# EXERCISE REQUIREMENTS
Give again, unchanged, the line that contains "[760,154,812,170] Project ->" together with every line that follows it until the entries end.

[[ MATERIAL PROVIDED, beginning ]]

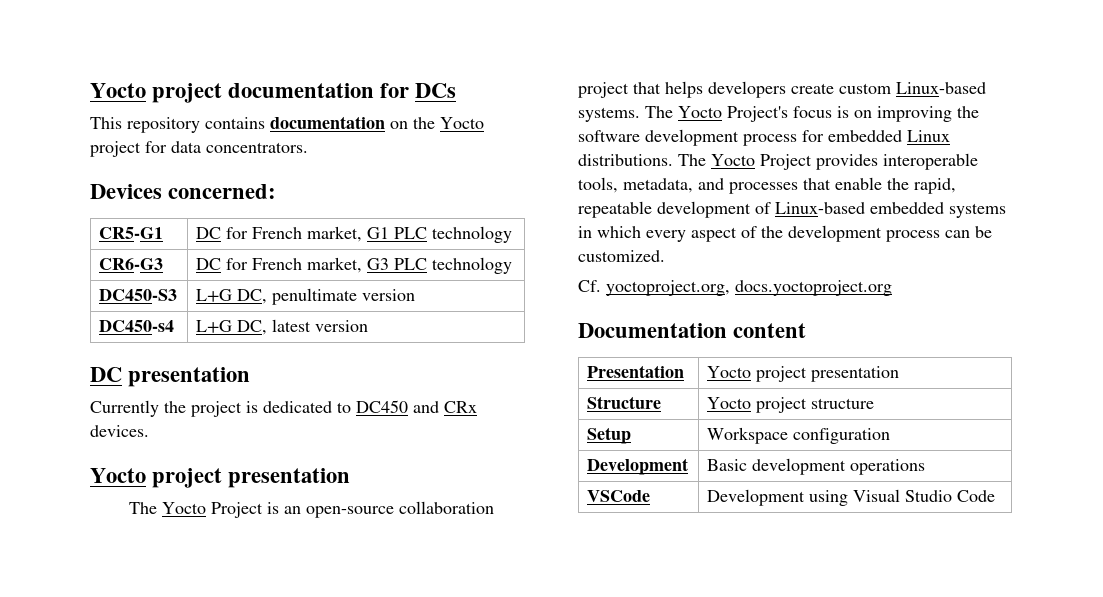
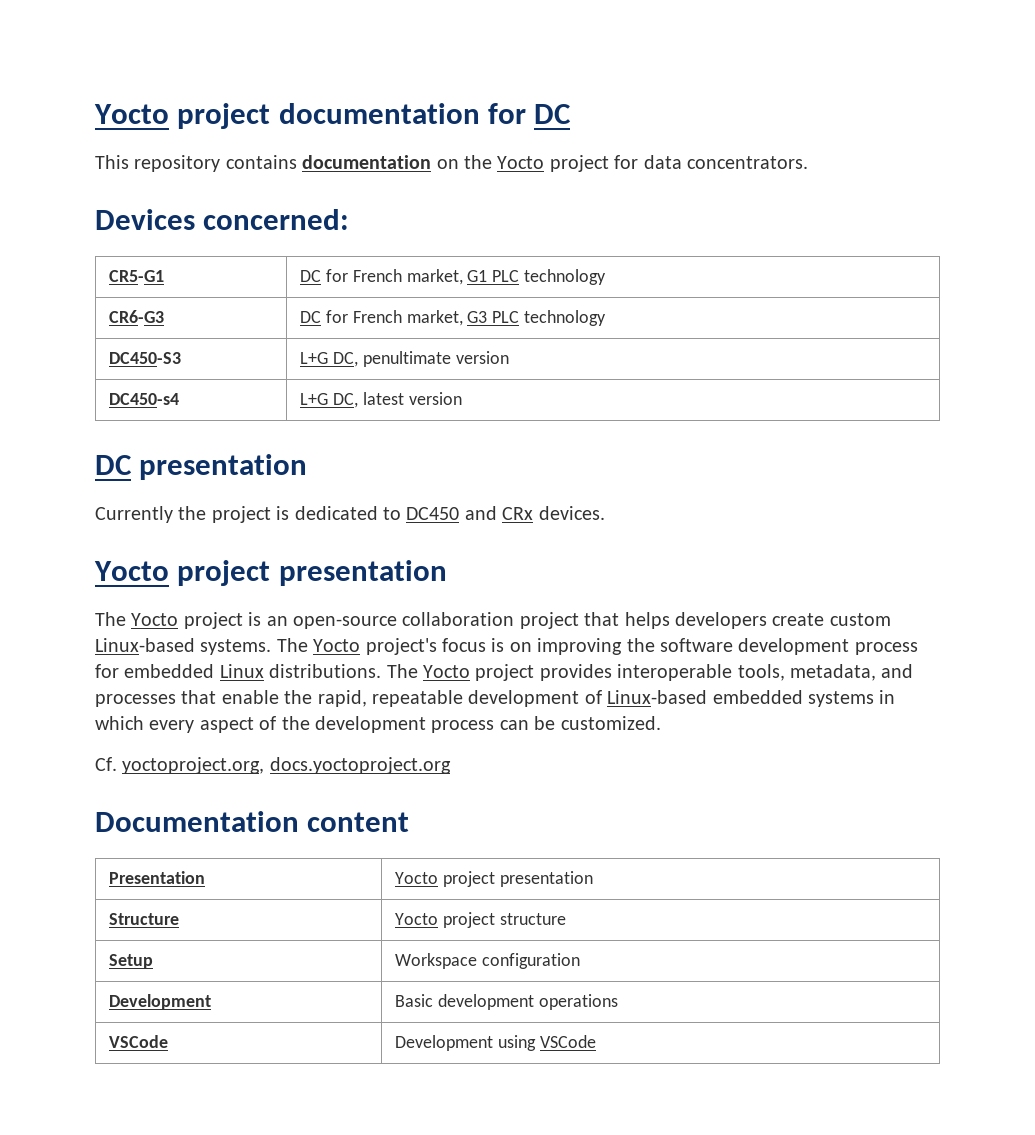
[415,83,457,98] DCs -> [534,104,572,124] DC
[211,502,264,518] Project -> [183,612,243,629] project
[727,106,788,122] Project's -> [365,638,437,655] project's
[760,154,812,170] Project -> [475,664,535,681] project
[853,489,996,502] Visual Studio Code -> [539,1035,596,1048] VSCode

[[ MATERIAL PROVIDED, end ]]

# ANSWER SECTION
[760,154,812,170] Project -> [475,664,535,681] project
[853,489,996,502] Visual Studio Code -> [539,1035,596,1048] VSCode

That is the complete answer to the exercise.